Hacker News new | ask | show | jobs
by dash2 692 days ago
AlphaZero is more general than a Go and Chess AI, right? Isn't it a general self-play algorithm?
2 comments

Only slightly more general. It only works for games that are zero-sum, deterministic, have no hidden information, and discrete game state and moves. Other examples include connect-4.
So finding Lean proofs can be conceptualized as a zero-sum game?

Another basic requirement is that valid moves / inference steps and the winning condition can be efficiently verified using some non-AI algorithm. Otherwise there would not be a reward signal for the reinforcement learning algorithm.
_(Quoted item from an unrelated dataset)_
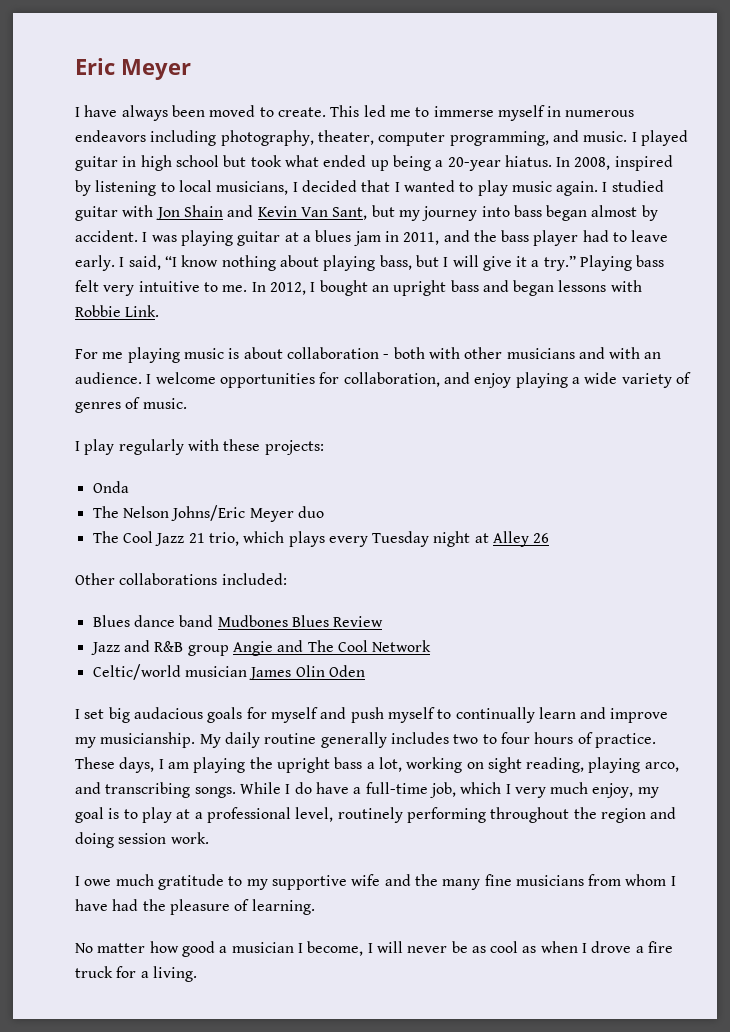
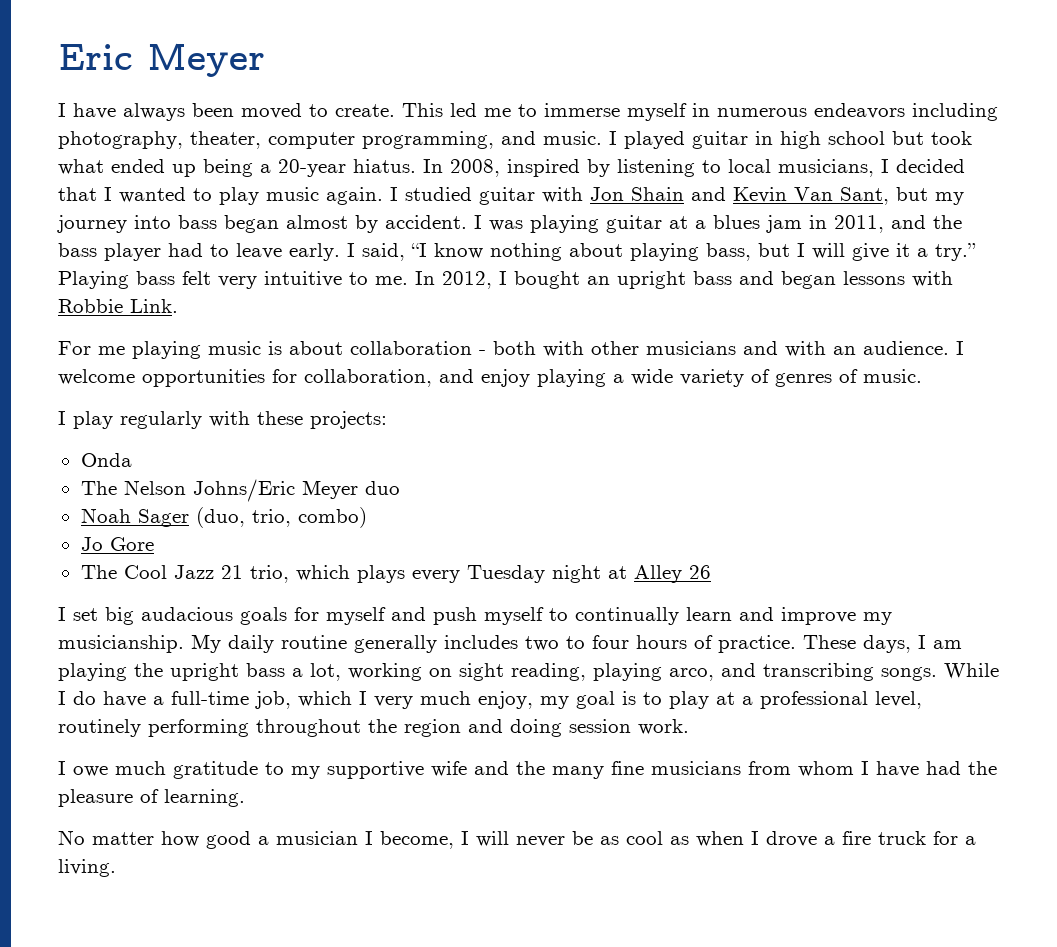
(324, 512) none -> [80,507,367,528] [80,537,154,551] // Noah Sager (duo, trio, combo) // Jo Gore
[75,573,287,585] [92,615,384,627] [90,640,432,656] [92,664,365,680] // Other collaborations included: // Blues dance band Mudbones Blues Review // Jazz and R&B group Angie and The Cool Network // Celtic/world musician James Olin Oden -> (711, 572) none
This is different from answering most natural language questions, where the answer can't be checked trivially.

Theorem proving can be formulated as a game, see e.g., https://plato.stanford.edu/entries/logic-games/ and interactive theorem provers can verify that a proof is correct (and related sub problems, such as that a lemma application is valid).

Conceptually, if you're trying to show a conjunction, then it's the other player's turn and they ask you for a proof of a particular case. If you're trying to show a disjunction then it's your turn and you're picking a case. "Forall" is a potentially infinite conjunction, "exists" is a potentially infinite disjunction.
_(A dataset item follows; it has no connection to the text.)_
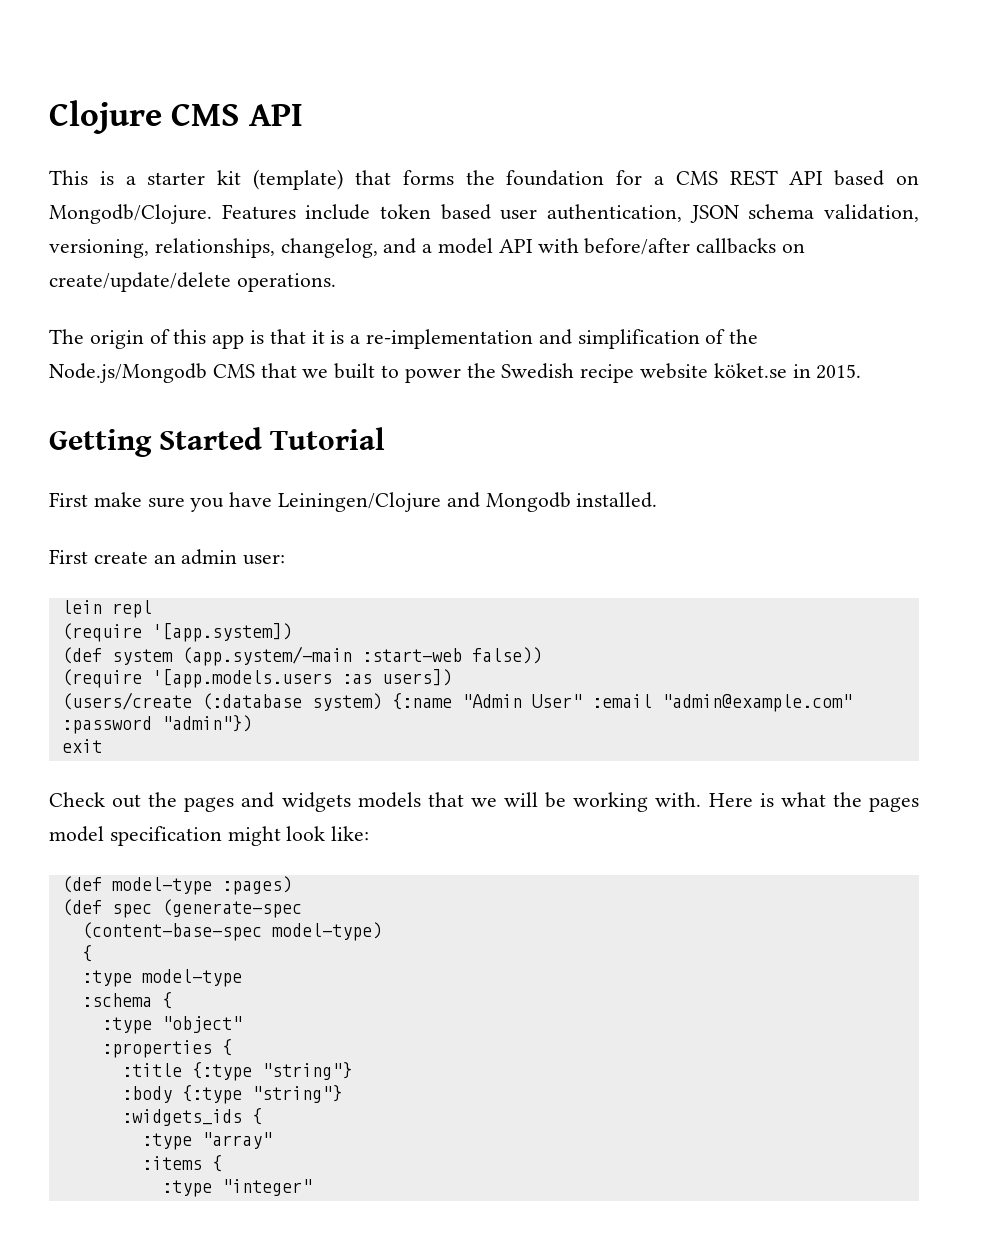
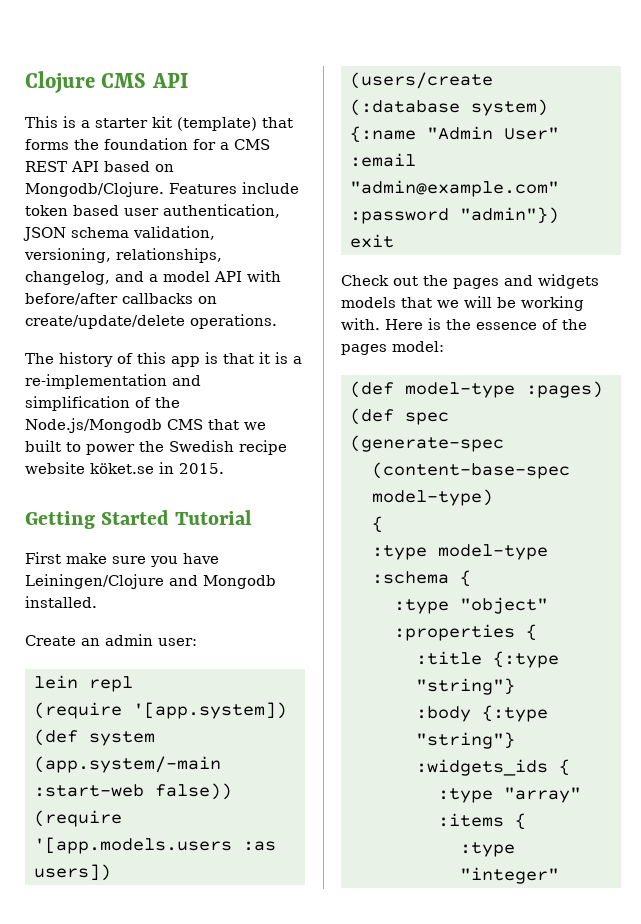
[89,330,144,349] origin -> [59,352,113,367] history
[49,549,148,564] First create -> [25,635,76,646] Create
[780,792,920,812] [49,826,370,846] what the pages model specification might look like: -> [446,319,587,330] [341,341,444,355] the essence of the pages model:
In classical logic this collapses somewhat, but the point is that this is still a search problem of the same kind. If you want to feel this for yourself, try out some proofs in lean or coq. :)

I don't think AlphaZero is related to this work, apart from both being NN-based. AlphaZero and its training pipeline fundamentally only works for "chess-like" two-player games, where the agent can play against itself and slowly improve through MCTS.
"AlphaProof is a system that trains itself to prove mathematical statements in the formal language Lean. It couples a pre-trained language model with the AlphaZero reinforcement learning algorithm, which previously taught itself how to master the games of chess, shogi and Go."
I think that it can only play “games” for which it has perfect information about the state of the “game”.